*** Opening Records shown ***

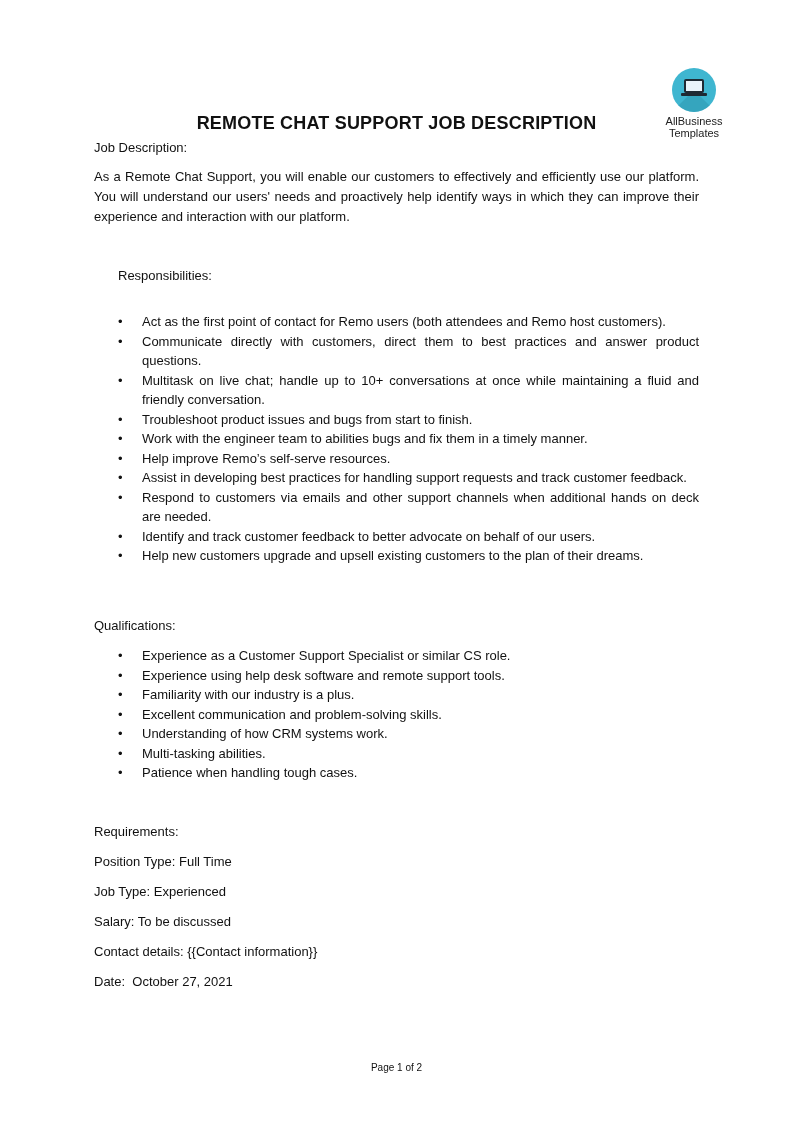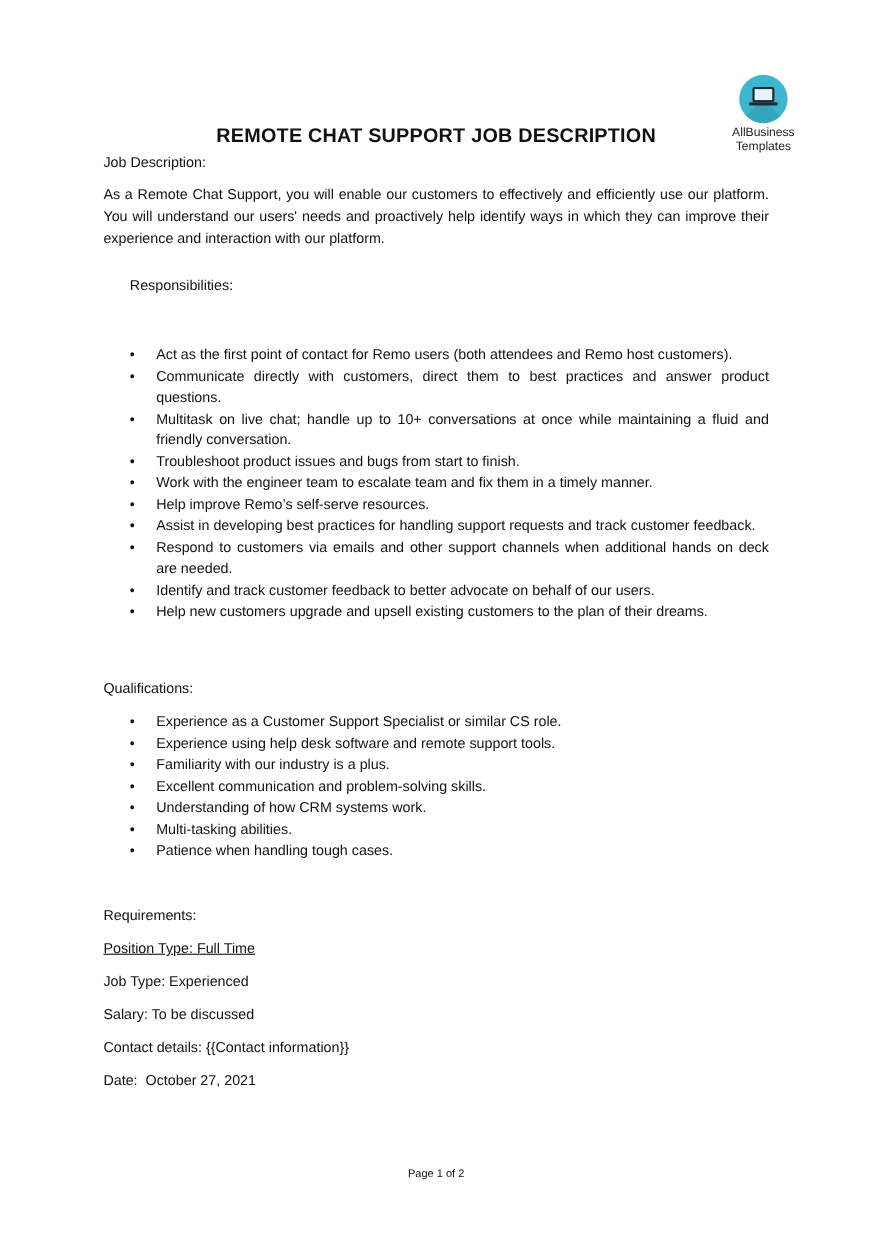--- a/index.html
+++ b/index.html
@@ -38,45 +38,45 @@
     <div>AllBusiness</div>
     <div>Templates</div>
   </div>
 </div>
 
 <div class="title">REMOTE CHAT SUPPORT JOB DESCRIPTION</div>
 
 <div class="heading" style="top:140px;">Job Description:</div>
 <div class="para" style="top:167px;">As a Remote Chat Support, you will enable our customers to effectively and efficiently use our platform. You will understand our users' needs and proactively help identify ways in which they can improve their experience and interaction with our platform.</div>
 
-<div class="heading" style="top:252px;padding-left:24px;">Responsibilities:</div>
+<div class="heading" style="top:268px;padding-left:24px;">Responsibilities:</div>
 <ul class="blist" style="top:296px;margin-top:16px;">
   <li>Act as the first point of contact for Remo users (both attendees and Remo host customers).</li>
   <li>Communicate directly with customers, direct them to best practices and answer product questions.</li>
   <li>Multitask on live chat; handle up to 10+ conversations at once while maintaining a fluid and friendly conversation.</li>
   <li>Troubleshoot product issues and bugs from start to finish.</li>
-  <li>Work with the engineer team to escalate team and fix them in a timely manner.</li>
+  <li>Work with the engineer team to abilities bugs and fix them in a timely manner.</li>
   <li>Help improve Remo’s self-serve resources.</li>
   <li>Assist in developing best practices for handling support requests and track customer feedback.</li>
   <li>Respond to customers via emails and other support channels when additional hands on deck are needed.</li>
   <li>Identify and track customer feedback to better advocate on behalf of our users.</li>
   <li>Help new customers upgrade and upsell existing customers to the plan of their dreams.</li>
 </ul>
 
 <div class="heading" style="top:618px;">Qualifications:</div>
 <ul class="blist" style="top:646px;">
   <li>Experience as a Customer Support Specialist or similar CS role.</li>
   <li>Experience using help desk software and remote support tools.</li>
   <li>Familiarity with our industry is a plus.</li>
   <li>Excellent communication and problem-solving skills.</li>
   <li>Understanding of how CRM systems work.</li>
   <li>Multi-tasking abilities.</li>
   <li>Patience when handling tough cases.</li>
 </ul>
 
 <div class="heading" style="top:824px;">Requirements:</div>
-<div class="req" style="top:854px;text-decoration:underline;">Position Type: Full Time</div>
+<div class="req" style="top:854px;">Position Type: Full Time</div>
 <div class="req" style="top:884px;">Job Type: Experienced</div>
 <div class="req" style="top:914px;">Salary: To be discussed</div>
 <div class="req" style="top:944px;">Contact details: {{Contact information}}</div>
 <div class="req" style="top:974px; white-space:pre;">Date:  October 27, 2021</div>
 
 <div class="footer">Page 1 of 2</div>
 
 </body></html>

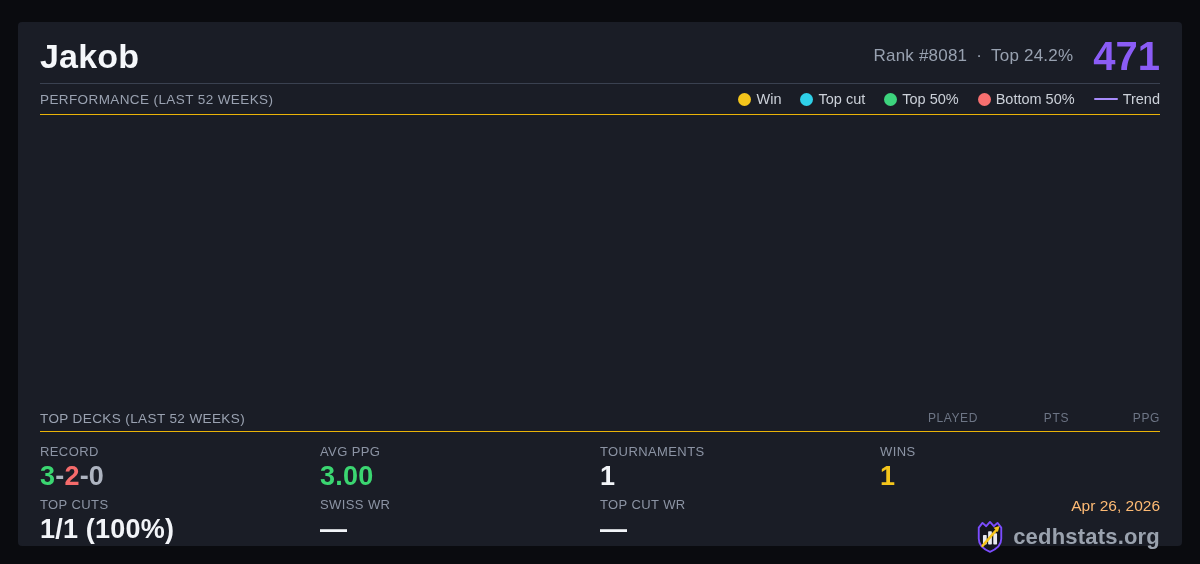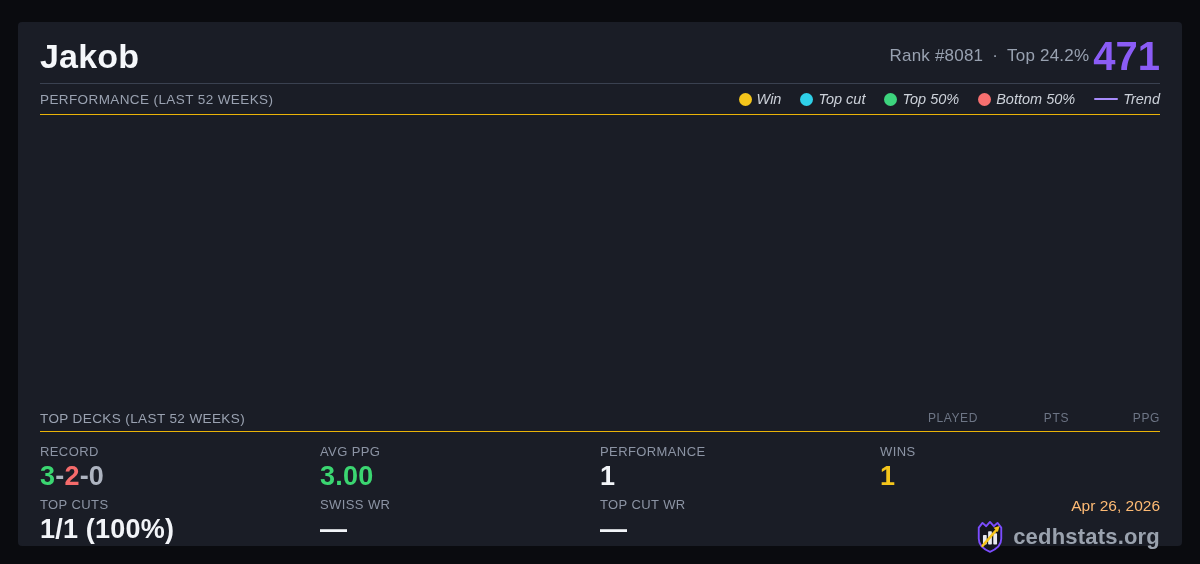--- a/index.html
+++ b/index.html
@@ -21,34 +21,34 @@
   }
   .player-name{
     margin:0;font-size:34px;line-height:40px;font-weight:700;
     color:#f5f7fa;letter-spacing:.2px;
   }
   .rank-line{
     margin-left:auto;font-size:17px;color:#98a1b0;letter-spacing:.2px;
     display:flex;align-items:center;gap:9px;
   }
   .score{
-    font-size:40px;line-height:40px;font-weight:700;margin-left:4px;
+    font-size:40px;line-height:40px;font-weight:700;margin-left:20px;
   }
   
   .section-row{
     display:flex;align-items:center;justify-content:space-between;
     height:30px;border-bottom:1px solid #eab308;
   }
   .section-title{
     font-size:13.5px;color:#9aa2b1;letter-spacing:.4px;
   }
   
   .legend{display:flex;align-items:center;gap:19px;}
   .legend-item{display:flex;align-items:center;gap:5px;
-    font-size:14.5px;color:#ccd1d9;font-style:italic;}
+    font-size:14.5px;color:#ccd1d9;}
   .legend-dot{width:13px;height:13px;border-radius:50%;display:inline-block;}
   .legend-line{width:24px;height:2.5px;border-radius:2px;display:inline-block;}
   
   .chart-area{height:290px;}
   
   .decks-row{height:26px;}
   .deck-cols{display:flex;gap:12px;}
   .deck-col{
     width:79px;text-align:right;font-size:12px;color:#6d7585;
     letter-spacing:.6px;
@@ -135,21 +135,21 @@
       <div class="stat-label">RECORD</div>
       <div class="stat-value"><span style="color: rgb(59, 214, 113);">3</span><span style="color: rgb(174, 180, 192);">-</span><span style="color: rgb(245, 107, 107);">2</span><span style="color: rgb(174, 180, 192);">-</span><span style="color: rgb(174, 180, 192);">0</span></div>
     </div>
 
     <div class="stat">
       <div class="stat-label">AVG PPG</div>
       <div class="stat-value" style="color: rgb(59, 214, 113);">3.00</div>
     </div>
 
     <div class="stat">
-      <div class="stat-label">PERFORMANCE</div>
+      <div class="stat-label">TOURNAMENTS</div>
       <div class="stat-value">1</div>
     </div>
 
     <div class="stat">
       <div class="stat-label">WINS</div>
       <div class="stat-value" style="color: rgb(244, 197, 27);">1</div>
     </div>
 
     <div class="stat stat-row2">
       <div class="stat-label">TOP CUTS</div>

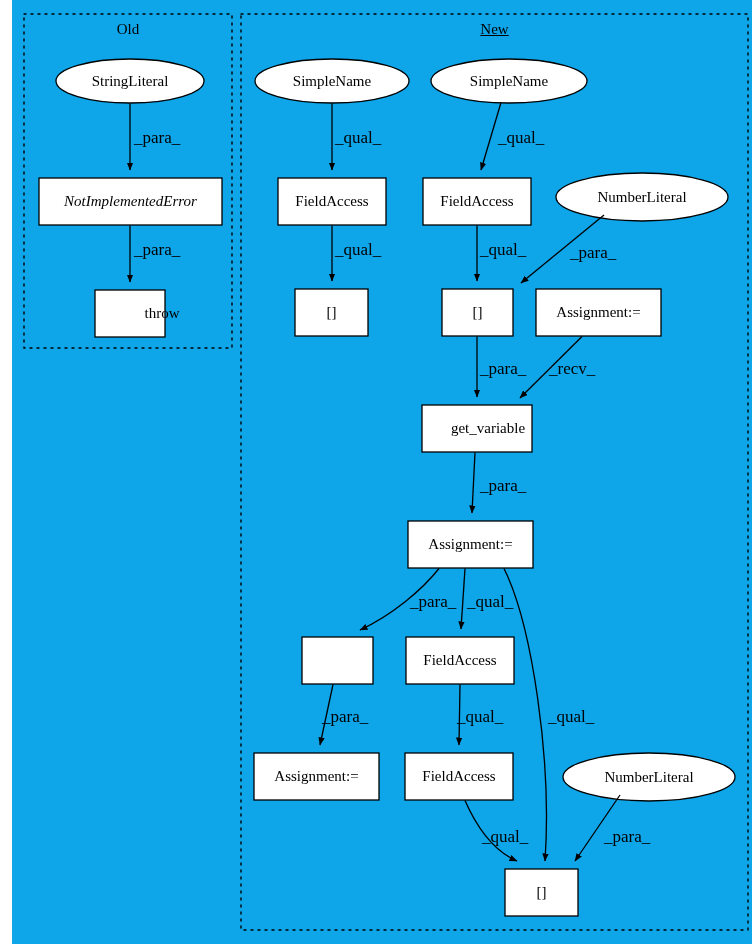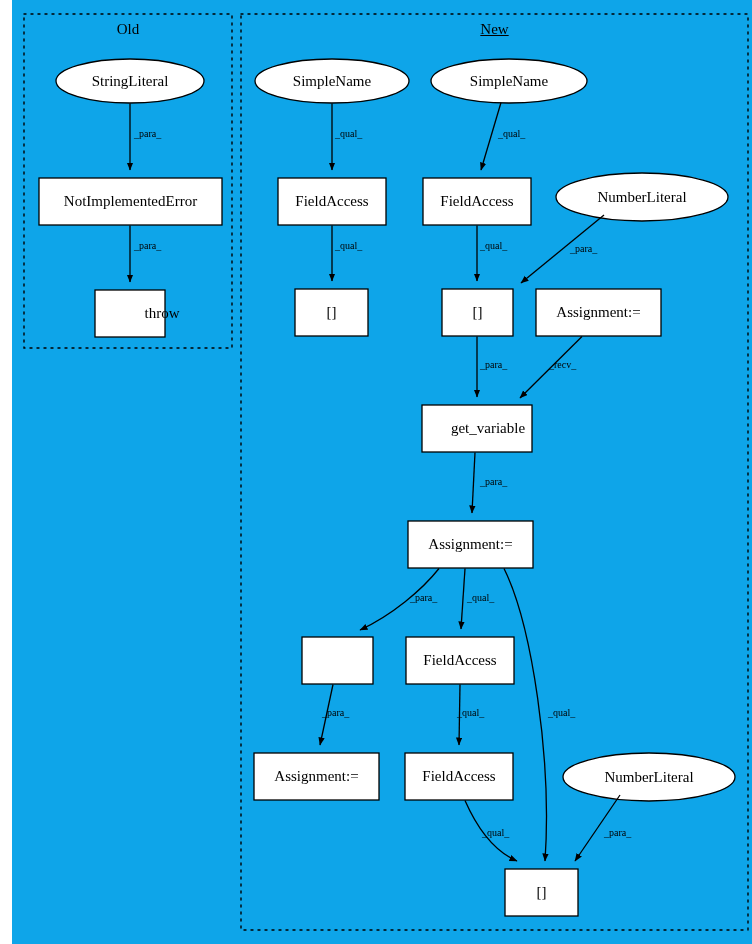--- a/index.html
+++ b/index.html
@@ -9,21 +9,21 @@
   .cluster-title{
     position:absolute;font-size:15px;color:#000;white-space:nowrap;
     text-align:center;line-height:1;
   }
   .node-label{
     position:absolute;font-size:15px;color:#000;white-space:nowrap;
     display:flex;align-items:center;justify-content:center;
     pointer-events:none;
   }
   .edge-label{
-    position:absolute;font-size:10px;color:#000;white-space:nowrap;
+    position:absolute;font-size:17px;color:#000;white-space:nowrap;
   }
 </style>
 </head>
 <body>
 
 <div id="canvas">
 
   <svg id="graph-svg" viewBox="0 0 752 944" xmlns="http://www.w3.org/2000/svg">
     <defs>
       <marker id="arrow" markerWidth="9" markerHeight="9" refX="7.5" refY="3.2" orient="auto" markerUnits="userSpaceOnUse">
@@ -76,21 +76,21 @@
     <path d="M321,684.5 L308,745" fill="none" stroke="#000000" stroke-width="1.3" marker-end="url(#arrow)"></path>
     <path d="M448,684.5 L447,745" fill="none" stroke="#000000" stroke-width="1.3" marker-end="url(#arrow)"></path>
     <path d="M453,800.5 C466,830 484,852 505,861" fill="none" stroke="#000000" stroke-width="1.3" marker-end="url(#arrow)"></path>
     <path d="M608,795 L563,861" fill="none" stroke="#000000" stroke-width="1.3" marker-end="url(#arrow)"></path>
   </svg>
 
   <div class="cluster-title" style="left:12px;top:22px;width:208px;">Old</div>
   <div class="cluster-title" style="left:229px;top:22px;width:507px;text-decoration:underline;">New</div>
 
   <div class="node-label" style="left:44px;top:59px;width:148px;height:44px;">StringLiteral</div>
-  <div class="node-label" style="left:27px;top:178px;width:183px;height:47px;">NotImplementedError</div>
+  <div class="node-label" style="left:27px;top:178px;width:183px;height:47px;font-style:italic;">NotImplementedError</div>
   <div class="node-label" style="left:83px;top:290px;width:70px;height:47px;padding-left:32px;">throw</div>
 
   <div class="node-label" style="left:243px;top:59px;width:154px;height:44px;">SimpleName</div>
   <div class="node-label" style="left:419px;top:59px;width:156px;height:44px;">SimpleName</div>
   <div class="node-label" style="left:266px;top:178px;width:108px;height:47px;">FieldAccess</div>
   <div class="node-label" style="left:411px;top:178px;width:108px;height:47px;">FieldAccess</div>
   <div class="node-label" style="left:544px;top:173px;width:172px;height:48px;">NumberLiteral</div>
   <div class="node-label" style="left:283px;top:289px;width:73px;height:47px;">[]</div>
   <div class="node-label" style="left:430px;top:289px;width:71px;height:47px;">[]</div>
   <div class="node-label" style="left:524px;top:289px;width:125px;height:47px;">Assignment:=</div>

*** Closing Records shown ***

What is needed:
Filter the data for the string "legend" and copy every line that has it.

Finished exercise:
   .legend{display:flex;align-items:center;gap:19px;}
   .legend-item{display:flex;align-items:center;gap:5px;
   .legend-dot{width:13px;height:13px;border-radius:50%;display:inline-block;}
   .legend-line{width:24px;height:2.5px;border-radius:2px;display:inline-block;}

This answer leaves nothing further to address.